In the instant case, David paid the docket fees as assessed by the Clerk of Court. Even if the
amount was insufficient, as claimed by John and LLDC, fraud and bad faith cannot be attributed
to David to warrant the dismissal of his complaint. Consistent with the principle of liberality in the
interpretation of the Rules, in the interest of substantial justice, this Court had repeatedly
refrained from dismissing the case on that ground alone. Instead, it considered the deficiency in
the payment of the docket fees as a lien on the judgment which must be remitted to the Clerk of
Court of the court a quo upon the execution of the judgment.
AUGUST 4, 2009 DECISION

 The Decision of this Court dated August 26, 2008 is RECONSIDERED and SET ASIDE.
 From the foregoing, it is clear that a notice of lis pendens is availed of mainly in real
actions. Hence, when David, et al., sought the annotation of notices of lis pendens on
the titles of LLDC, they acknowledged that the complaint they had filed affected a title to
or a right to possession of real properties. At the very least, they must have been fully
aware that the docket fees would be based on the value of the realties involved. Their
silence or inaction to point this out to the Clerk of Court who computed their docket fees,
therefore, becomes highly suspect, and thus, sufficient for this Court to conclude that
they have crossed beyond the threshold of good faith and into the area of fraud. Clearly,
there was an effort to defraud the government in avoiding to pay the correct docket fees.
Consequently, the trial court did not acquire jurisdiction over the case.

FEBRUARY 15, 2011 DECISION

 Upon a considered, thorough reexamination, the Court grants David Lu's Motion
for Reconsideration. The assailed Resolutions of August 4, 2009 and September
23, 2009, which turn turtle settled doctrines, must be overturned. The Court
thus reinstates the August 26, 2008 Decision wherein a three-tiered approach was
utilized to analyze the issue on docket fees:

In the instant case, however, we cannot grant the dismissal prayed forbecause of the
following reasons: First, the case instituted before the RTC is one incapable of pecuniary
estimation. Hence, the correct docket fees were paid. Second, John and LLDC
are estopped from questioning the jurisdiction of the trial court because of their
active participation in the proceedings below, and because the issue of payment of
insufficient docket fees had been belatedly raised before the Court of Appeals, i.e., only
in their motion for reconsideration. Lastly, assuming that the docket fees paid were truly
inadequate, the mistake was committed by the Clerk of Court who assessed the
same and not imputable to David; and as to the deficiency, if any, the same may
instead be considered a lien on the judgment that may thereafter be rendered.
[20]
(italics in the original; emphasis and underscoring supplied)

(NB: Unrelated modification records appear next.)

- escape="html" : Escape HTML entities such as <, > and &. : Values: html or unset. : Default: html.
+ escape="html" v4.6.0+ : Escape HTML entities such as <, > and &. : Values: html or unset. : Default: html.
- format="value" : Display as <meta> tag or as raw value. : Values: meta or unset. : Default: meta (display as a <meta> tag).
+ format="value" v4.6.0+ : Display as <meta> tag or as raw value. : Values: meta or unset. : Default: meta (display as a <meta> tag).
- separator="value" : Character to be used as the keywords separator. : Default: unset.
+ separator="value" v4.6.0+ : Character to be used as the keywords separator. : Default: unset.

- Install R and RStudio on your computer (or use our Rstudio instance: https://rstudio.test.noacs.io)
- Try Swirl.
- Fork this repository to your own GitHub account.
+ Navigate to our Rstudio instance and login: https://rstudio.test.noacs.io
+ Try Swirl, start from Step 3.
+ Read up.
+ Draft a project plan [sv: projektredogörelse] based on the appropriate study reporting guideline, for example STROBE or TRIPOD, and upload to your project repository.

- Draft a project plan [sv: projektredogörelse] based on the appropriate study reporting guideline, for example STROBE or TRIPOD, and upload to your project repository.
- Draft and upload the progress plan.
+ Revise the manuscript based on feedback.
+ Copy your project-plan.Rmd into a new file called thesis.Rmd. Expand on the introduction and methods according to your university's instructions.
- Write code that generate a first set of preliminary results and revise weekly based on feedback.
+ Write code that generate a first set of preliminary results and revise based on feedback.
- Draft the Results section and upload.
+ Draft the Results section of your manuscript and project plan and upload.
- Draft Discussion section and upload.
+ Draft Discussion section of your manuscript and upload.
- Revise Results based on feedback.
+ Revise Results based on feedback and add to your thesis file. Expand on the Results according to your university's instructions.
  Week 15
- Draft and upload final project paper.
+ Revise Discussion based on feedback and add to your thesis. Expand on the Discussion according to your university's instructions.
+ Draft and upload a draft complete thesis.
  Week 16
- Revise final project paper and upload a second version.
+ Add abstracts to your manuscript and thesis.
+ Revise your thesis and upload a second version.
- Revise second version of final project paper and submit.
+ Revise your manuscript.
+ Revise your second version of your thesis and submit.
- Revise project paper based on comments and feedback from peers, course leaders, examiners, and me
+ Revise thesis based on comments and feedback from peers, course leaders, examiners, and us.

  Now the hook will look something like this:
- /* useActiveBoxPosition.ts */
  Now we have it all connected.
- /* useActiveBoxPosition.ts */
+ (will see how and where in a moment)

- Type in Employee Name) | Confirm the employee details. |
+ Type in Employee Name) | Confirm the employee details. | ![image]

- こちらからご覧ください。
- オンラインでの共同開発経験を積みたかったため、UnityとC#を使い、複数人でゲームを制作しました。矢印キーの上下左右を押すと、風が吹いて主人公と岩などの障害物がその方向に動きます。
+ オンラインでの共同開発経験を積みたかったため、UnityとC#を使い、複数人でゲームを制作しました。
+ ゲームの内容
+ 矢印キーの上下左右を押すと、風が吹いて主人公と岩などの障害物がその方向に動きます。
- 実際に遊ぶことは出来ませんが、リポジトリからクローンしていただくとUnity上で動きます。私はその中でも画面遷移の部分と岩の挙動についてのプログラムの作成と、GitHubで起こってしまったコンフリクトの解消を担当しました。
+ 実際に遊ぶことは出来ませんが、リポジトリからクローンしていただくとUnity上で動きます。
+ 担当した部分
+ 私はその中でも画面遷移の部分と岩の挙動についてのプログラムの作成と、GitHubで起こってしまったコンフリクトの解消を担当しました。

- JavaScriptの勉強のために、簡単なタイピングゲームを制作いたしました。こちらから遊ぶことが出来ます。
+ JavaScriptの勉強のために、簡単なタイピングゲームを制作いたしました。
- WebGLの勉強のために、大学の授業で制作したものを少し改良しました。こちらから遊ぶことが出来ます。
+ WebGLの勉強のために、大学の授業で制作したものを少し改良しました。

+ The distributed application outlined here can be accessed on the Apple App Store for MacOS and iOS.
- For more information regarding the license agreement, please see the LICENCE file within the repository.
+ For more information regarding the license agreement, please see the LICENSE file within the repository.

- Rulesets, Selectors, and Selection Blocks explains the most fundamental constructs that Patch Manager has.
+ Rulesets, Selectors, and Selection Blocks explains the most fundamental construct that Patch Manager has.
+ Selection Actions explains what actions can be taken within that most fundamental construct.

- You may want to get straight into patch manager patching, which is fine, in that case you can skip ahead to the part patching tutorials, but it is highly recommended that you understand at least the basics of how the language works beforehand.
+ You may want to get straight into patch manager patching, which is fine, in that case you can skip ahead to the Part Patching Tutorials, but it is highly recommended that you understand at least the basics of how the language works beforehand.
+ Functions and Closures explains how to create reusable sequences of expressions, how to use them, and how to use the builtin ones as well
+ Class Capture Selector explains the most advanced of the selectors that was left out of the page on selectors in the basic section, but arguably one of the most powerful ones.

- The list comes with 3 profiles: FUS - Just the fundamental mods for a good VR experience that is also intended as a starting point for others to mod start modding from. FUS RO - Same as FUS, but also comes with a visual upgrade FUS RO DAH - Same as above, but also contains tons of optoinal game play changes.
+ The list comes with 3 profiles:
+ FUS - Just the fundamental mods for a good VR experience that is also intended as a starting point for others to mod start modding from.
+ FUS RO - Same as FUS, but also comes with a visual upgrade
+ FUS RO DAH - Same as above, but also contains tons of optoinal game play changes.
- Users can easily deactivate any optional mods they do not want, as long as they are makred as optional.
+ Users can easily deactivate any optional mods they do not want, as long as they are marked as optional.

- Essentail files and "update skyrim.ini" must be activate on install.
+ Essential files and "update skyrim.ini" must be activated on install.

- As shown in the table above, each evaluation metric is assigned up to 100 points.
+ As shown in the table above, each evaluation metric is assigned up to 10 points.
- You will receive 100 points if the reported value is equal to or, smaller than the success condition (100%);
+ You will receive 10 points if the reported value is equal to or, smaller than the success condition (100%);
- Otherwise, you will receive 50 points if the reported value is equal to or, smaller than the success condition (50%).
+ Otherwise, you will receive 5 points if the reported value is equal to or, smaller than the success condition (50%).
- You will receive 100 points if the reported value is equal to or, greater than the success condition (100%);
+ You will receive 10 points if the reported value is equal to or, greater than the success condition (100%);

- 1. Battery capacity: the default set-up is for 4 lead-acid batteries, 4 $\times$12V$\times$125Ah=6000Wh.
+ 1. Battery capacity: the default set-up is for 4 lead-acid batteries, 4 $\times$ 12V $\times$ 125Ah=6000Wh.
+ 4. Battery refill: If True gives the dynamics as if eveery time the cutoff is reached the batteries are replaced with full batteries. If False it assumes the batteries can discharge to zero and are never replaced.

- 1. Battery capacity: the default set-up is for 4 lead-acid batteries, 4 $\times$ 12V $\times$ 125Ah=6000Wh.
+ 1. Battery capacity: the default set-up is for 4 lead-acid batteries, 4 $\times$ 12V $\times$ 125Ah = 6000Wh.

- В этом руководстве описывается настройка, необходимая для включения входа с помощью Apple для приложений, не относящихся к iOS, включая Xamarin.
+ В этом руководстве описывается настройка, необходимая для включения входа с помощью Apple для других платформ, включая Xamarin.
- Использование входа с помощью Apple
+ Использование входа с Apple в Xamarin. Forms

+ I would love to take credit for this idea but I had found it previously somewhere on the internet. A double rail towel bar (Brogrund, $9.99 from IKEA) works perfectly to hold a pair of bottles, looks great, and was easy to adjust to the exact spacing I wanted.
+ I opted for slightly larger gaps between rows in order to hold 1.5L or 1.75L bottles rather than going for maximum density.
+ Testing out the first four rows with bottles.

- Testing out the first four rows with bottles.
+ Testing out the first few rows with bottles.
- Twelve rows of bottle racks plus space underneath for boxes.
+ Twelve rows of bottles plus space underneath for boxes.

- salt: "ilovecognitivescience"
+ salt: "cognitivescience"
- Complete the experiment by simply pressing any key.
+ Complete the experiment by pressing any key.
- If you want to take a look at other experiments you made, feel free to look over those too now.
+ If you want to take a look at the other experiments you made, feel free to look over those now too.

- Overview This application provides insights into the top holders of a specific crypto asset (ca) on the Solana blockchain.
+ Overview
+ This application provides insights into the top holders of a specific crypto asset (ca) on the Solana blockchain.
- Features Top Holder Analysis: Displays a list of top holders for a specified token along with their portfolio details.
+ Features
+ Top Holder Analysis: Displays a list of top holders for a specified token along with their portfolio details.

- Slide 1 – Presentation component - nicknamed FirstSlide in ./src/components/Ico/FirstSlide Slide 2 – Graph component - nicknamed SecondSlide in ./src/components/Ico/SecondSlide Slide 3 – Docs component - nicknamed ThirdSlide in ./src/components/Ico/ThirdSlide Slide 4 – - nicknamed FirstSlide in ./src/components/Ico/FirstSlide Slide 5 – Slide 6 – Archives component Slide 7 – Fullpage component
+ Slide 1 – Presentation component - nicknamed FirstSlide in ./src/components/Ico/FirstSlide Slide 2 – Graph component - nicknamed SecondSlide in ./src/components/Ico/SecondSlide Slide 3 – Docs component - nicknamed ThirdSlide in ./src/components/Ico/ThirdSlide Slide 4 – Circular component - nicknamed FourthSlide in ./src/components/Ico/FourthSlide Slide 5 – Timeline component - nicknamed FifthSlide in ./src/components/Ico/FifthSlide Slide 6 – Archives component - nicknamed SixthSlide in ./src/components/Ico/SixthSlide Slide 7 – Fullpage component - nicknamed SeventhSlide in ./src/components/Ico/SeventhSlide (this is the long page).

 Whatever property, real or personal, that would be distributed to the stockholders would
be a mere consequence of the main action. In the end, in the event LLDC is dissolved,
David, et al. would not be getting the value of the 600,000 shares, but only the value of
their minority number of shares, which are theirs to begin with.
The complaint filed by David, et al. is one for declaration of nullity of share issuance.
The main relief prayed for both in the original complaint and the amended complaint is
the same, that is, to declare null and void the issuance of 600,000 unsubscribed and
unissued shares to Lu Ym father and sons, et al. for a price of 1/18 of their real value, for
being inequitable, having been done in breach of director's fiduciary's duty to
stockholders, in violation of the minority stockholders' rights, and with unjust enrichment.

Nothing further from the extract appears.